DETAILED ACTION
Notice of Pre-AIA or AIA Status
The present application, filed on or after March 16, 2013, is being examined under the first inventor to file provisions of the AIA .
1. Formal Matters
A. Applicant’s election without traverse of Group V in the reply filed on 4/3/26 is acknowledged. Therefore, this restriction is deemed proper and is made FINAL.
B. Claims 1, 3, 7, 13, 15, 17, 18, 20-23, 25, 31, 35, 37, 39, 40 and 42-44 are pending. Claims 1, 3, 7, 13, 15, 17, 18, 20-23, 35, 37, 39, 42 and 43 are withdrawn as being drawn to non-elected inventions. Claims 25, 31, 40 and 44 are the subject of this Office Action.
2. Information Disclosure Statement
References 5, 6, 7, 8 and 9 on the IDS filed 11/6/23 have been lined through since the citations are incomplete.
3. Specification
A. In Example 7, the two primers, which are present in the Sequence Listing, need to be identified as SEQ ID NO:25 and 26, respectively.

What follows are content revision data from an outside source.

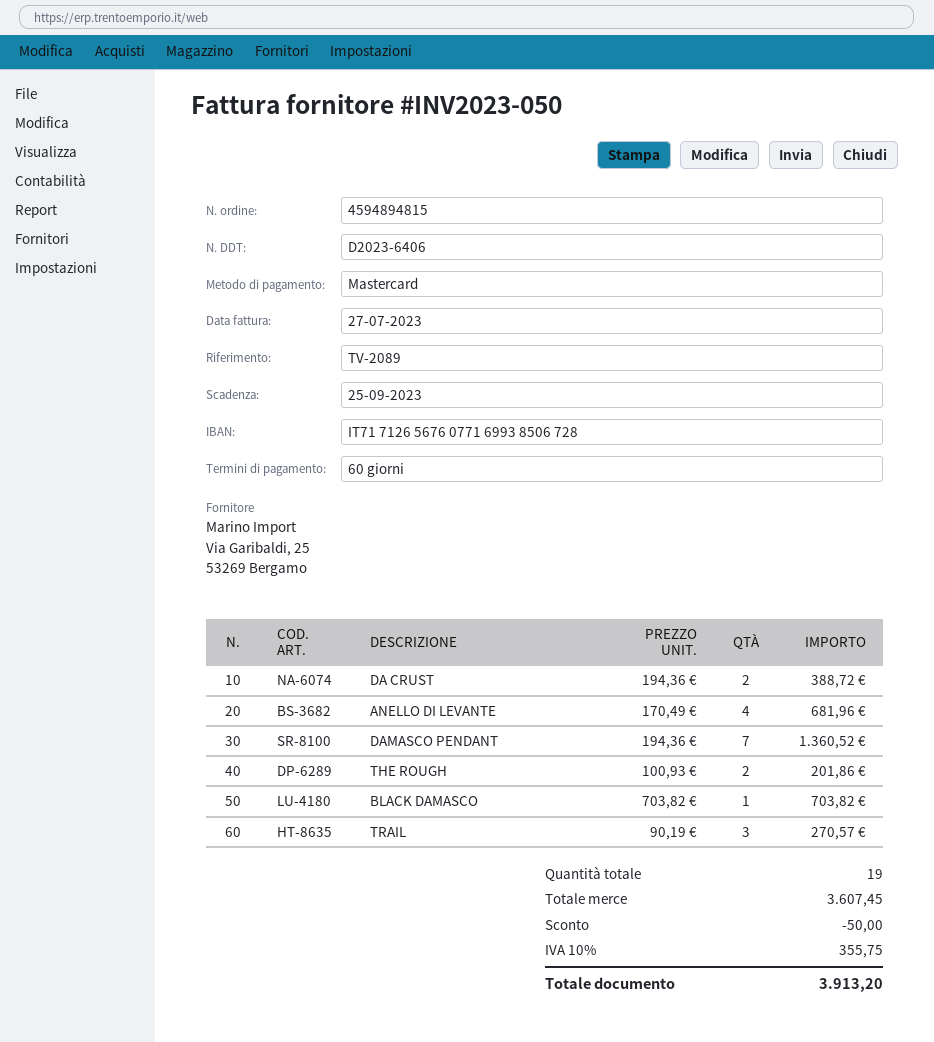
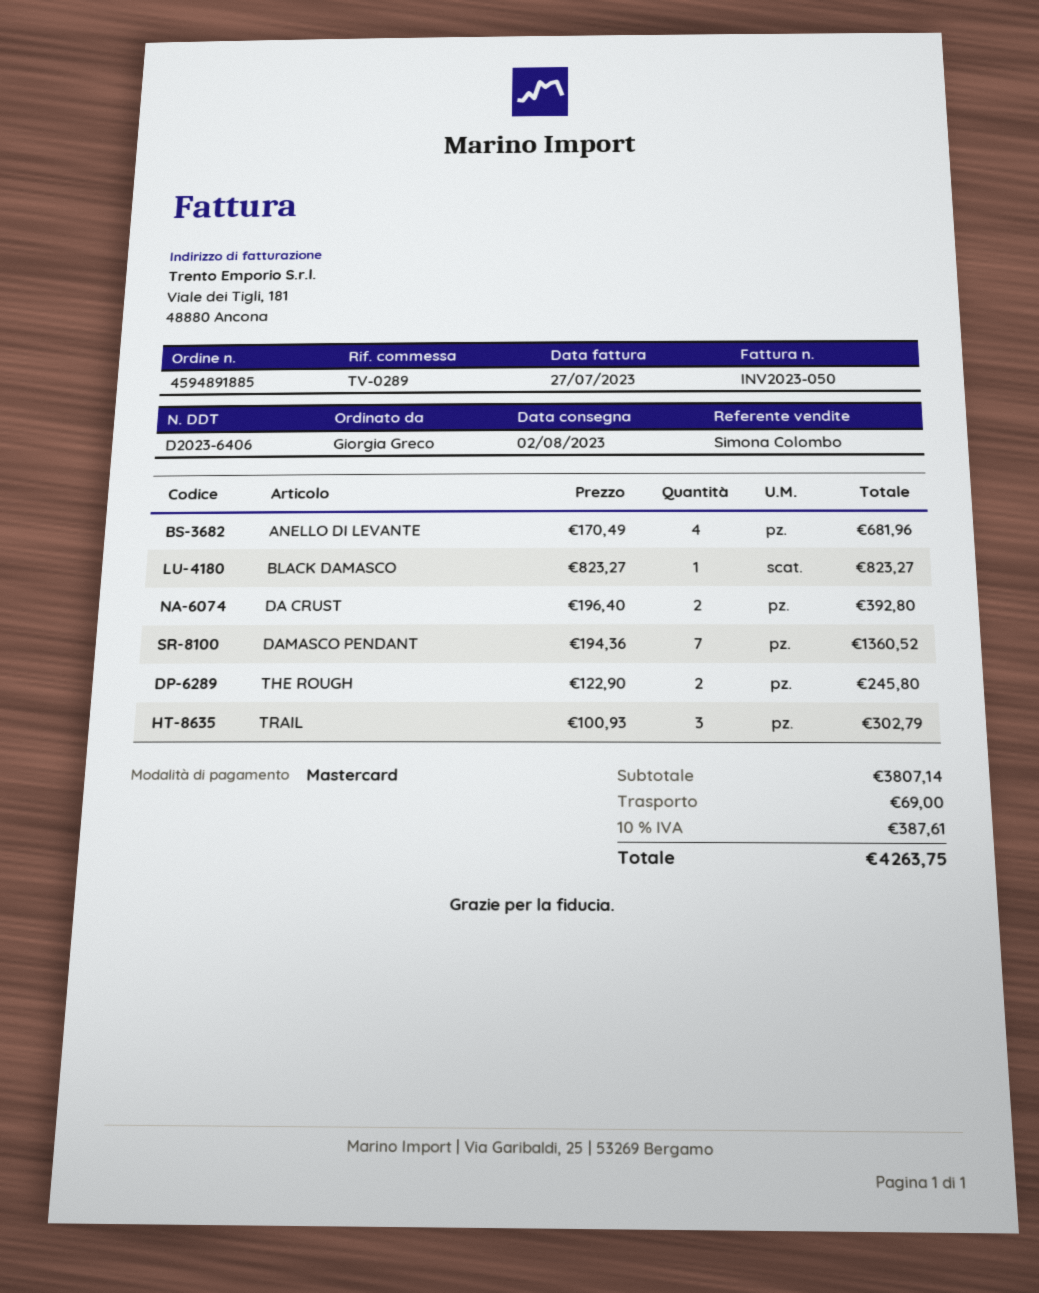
order number: 4594894815 -> 4594891885
reference: TV-2089 -> TV-0289
DA CRUST: 2 x 194.36 = 388.72 -> 2 x 196.40 = 392.80
THE ROUGH: 2 x 100.93 = 201.86 -> 2 x 122.90 = 245.80
BLACK DAMASCO: 1 x 703.82 = 703.82 -> 1 x 823.27 = 823.27
TRAIL: 3 x 90.19 = 270.57 -> 3 x 100.93 = 302.79
subtotal: 3607.45 -> 3807.14
discount: 50.00 -> none
shipping: none -> 69.00
tax: 10% = 355.75 -> 10% = 387.61
total: 3913.20 -> 4263.75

B. The specification is objected to since the use of at least the term Tween® (both occurrences in the second paragraph of section 9.3 on page 60), which is a trade name or a mark used in commerce, has been noted in this application. The term should be accompanied by the generic terminology; furthermore the term should be capitalized wherever it appears or, where appropriate, include a proper symbol indicating use in commerce such as ™, SM , or ® following the term.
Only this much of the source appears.